Earlier this year I asked for some help. Steve Sampson K5OKC stepped up, and has done some fine work in porting the OFDM modem from Octave to C. I was so happy with his work I asked him to write a guest post on my blog on his experience and here it is!
On a personal level working with Steve was a great experience for me. I always enjoy and appreciate other people working on FreeDV with me, however it is quite rare to have people help out with programming. As you will see, Steve enjoyed the process and learned a great deal in the process.
The Problem with Porting
But first some background on the process involved. In signal processing it is common to develop algorithms in a convenient domain-specific scripting language such as GNU Octave. These languages can do a lot with one line of code and have powerul visualisation tools.
Usually, the algorithm then needs to be ported to a language suitable for real time implementation. For most of my career that has been C. For high speed operation on FPGAs it might be VHDL. It is also common to port algorithms from floating point to fixed point so they can run on low cost hardware.
We don’t develop algorithms directly in the target real-time language as signal processing is hard. Bugs are difficult to find and correct. They may be 10x or 100x times harder (in terms of person-hours) to find in C or VHDL than say GNU Octave.
So a common task in my industry is porting an algorithm from one language to another. Generally the process involves taking a working simulation and injecting a bunch of hard to find bugs into the real time implementation. It’s an excellent way for engineering companies to go bankrupt and upset customers.

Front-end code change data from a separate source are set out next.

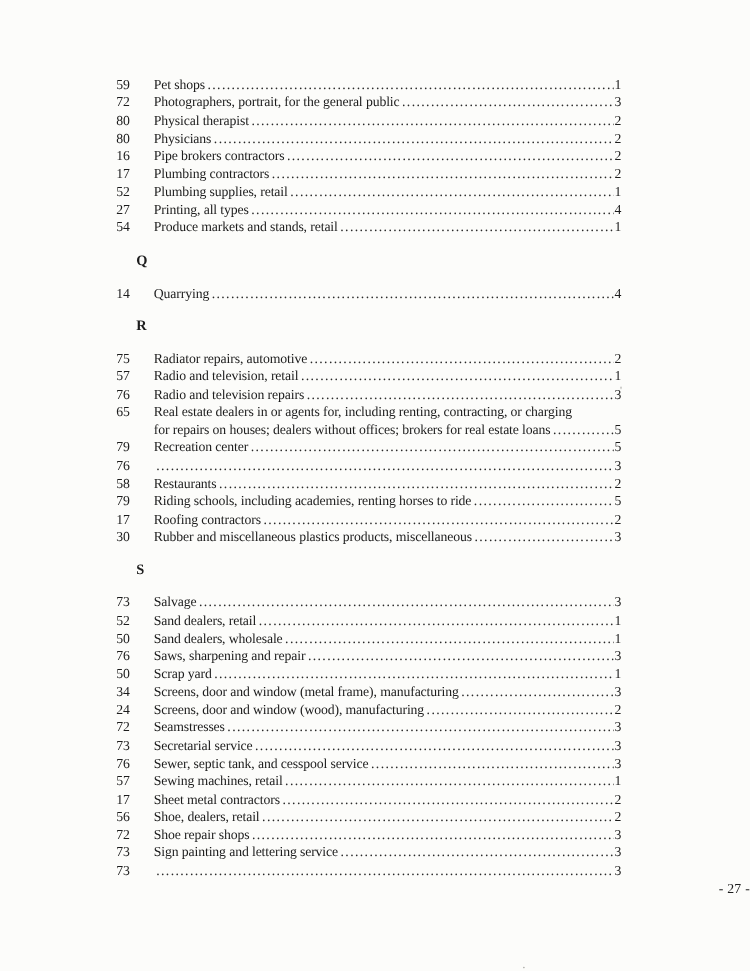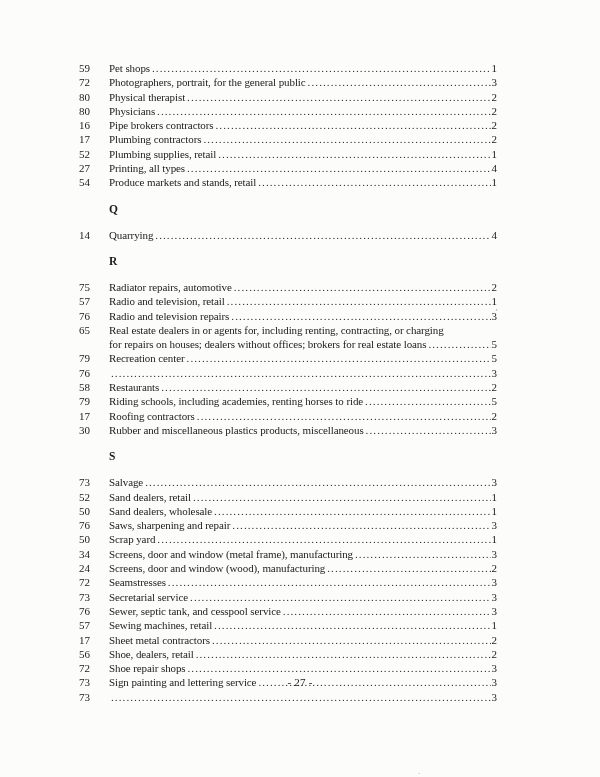--- a/index.html
+++ b/index.html
@@ -26,20 +26,21 @@
     letter-spacing: 0;
     line-height: 14px;
     margin: 12px 0 12px 30px;
   }
   .entry-block { margin: 0; }
   .entry-row {
     display: flex;
     align-items: flex-end;
     line-height: 14.3px;
     height: 14.3px;
+    margin-left: 14px;
   }
   .entry-num {
     flex: 0 0 30px;
   }
   .entry-title {
     white-space: nowrap;
     flex: 0 0 auto;
   }
   .leader {
     flex: 1 1 auto;
@@ -51,24 +52,24 @@
   }
   .leader::after {
     content: "........................................................................................................................................................................................................";
     letter-spacing: 1.1px;
   }
   .entry-page {
     flex: 0 0 auto;
   }
   .footer {
     position: absolute;
-    top: 676px;
+    top: 705px;
     left: 0;
     width: 600px;
-    text-align: center;
+    text-align: right;
     font-size: 11px;
     letter-spacing: 0.2px;
   }
   .scan-speck {
     position: absolute;
     color: #9a9a96;
     font-size: 9px;
   }
 </style>
 </head>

I have seen and indeed participated in this process (screwing up real time implementations) many times.
The other problem is algorithm development is hard, and not many people can do it. They are hard to find, cost a lot of money to employ, and can be very nerdy (like me). So if you can find a way to get people with C, but not high level DSP skills, to work on these ports – then it’s a huge win from a resourcing perspective. The person doing the C port learns a lot, and managers are happy as there is some predictability in the engineering process and schedule.
The process I have developed allows people with C coding (but not DSP) skills to port complex signal processing algorithms from one language to another. In this case its from GNU Octave to floating point C. The figures below shows how it all fits together.
Here is a sample output plot, in this case a buffer of received samples in the demodulator. This signal is plotted in green, and the difference between C and Octave in red. The red line is all zeros, as it should be.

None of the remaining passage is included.